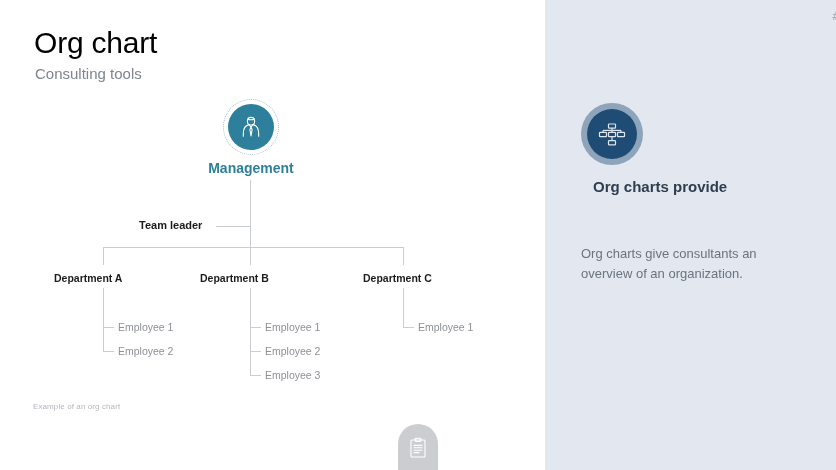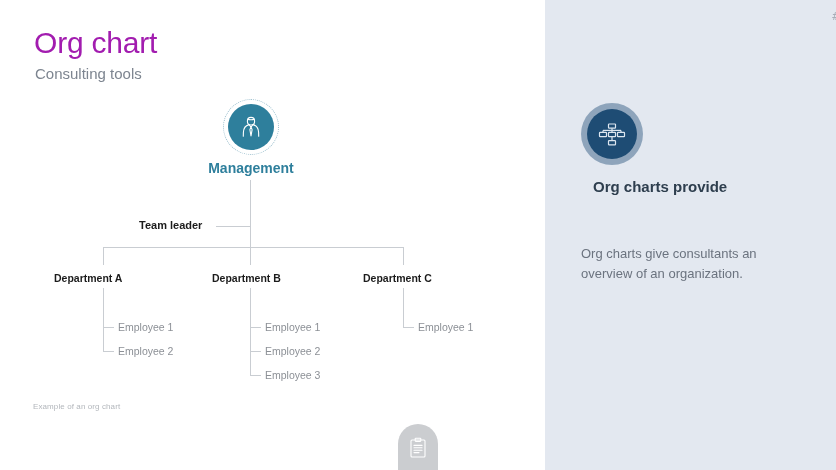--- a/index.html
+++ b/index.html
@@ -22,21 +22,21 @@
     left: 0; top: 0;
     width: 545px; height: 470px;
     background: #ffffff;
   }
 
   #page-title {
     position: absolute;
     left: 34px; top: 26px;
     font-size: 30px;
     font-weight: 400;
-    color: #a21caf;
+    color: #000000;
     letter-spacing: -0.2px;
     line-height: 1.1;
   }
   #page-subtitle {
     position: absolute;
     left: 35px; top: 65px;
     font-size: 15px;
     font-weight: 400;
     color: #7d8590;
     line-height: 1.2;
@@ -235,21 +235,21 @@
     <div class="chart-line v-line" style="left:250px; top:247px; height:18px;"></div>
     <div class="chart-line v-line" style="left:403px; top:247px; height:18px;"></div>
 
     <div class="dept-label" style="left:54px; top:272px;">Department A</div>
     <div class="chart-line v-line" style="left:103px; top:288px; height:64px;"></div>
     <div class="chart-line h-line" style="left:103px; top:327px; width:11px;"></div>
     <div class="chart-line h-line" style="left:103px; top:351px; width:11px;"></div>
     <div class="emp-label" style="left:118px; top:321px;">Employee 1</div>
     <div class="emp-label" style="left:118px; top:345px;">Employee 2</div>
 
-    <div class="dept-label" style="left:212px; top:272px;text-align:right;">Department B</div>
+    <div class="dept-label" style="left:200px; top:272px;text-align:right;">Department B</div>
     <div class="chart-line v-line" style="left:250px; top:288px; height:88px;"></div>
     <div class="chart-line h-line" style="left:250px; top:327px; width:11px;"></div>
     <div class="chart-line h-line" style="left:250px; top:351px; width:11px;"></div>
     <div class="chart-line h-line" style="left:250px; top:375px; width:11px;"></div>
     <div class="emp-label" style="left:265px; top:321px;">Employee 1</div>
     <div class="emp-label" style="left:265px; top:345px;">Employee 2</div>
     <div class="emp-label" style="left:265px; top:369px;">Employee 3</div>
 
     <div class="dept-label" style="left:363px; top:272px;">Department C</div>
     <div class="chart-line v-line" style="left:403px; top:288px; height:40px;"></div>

★ ★ ★

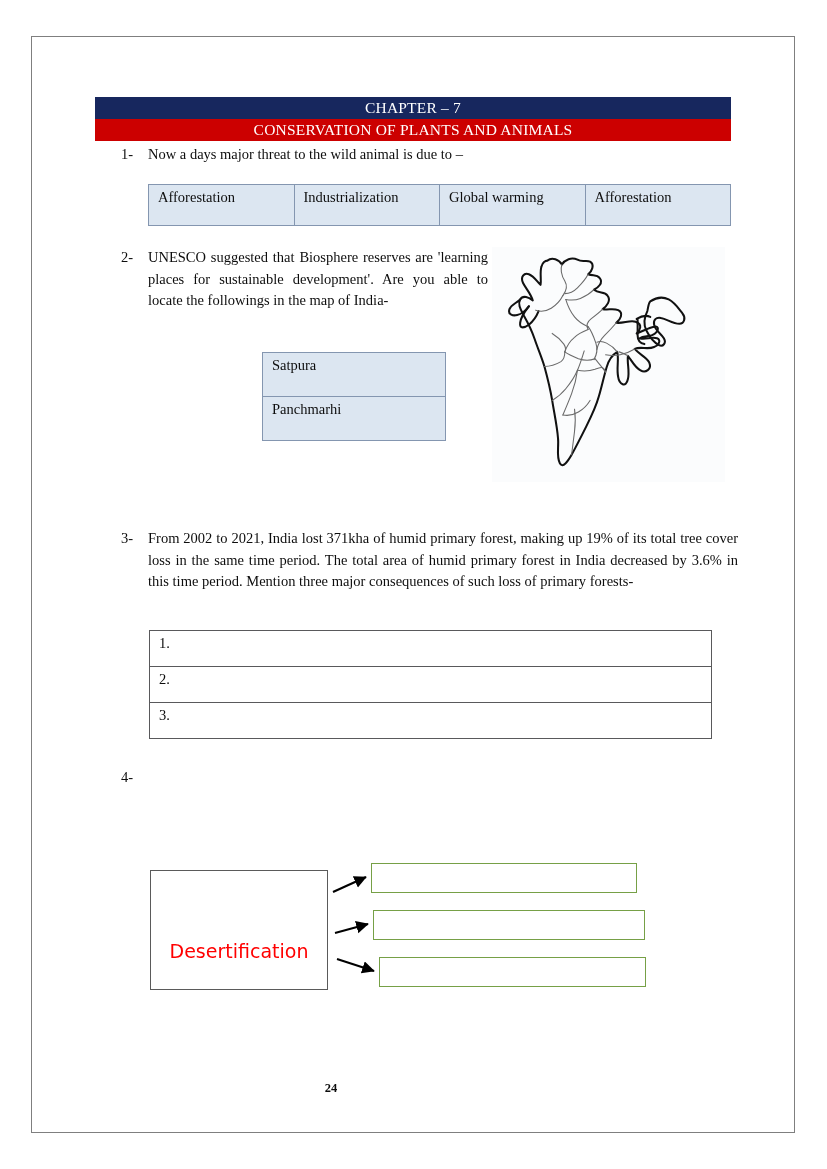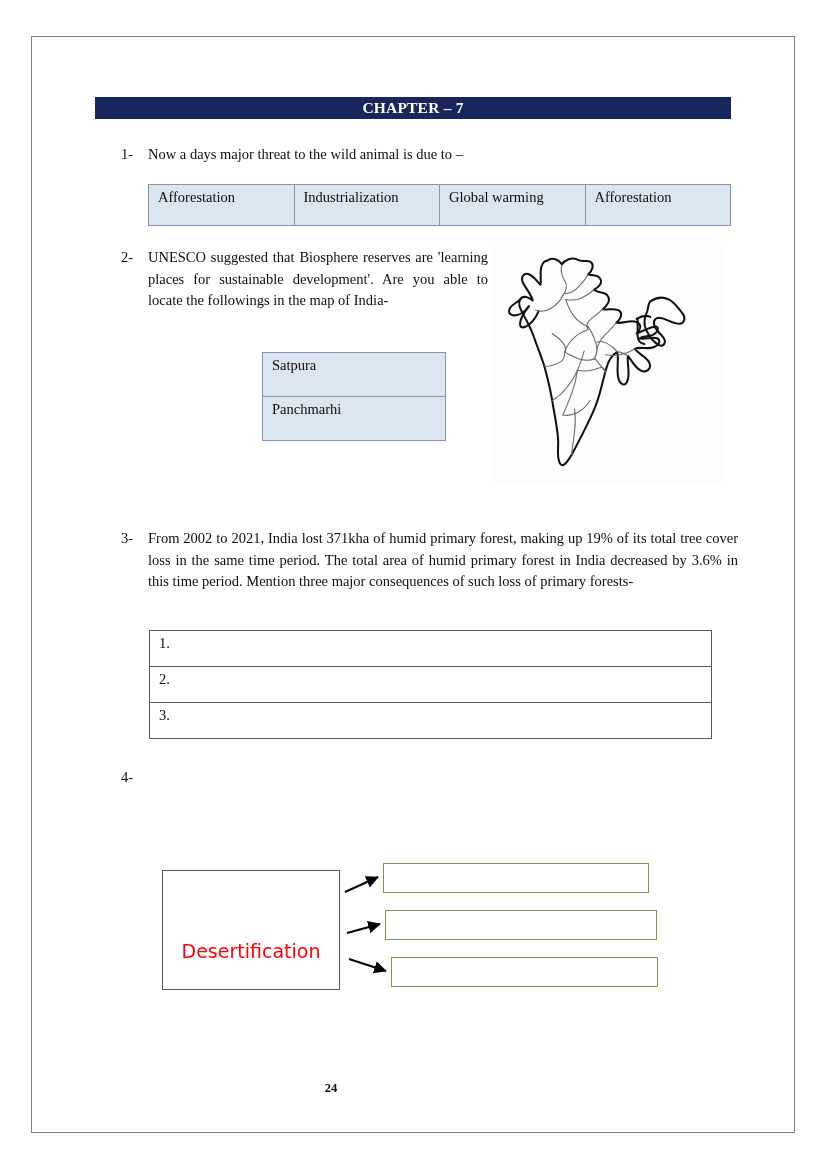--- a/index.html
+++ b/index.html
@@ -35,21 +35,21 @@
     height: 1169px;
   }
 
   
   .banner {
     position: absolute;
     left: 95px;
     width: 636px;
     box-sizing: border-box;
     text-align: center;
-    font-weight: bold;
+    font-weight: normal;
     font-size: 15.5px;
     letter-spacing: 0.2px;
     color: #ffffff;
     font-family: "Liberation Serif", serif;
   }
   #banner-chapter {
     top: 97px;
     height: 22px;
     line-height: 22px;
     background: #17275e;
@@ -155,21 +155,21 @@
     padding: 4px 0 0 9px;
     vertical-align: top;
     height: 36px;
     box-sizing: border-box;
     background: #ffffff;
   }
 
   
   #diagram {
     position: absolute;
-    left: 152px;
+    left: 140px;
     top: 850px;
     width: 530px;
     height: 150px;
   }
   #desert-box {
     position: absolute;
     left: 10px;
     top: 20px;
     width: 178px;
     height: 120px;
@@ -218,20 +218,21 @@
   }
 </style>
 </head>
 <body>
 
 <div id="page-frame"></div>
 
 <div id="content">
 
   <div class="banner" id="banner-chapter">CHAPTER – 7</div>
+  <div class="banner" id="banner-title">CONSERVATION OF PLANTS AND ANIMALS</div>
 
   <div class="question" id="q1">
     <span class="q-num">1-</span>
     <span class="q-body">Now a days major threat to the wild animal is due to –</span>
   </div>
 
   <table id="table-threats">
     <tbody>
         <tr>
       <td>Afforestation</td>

★ ★ ★

**To do**
Your task is to list each line of the records with the word "page".

**Answer box**
   #page-title {
   #page-subtitle {
 <div id="page-frame"></div>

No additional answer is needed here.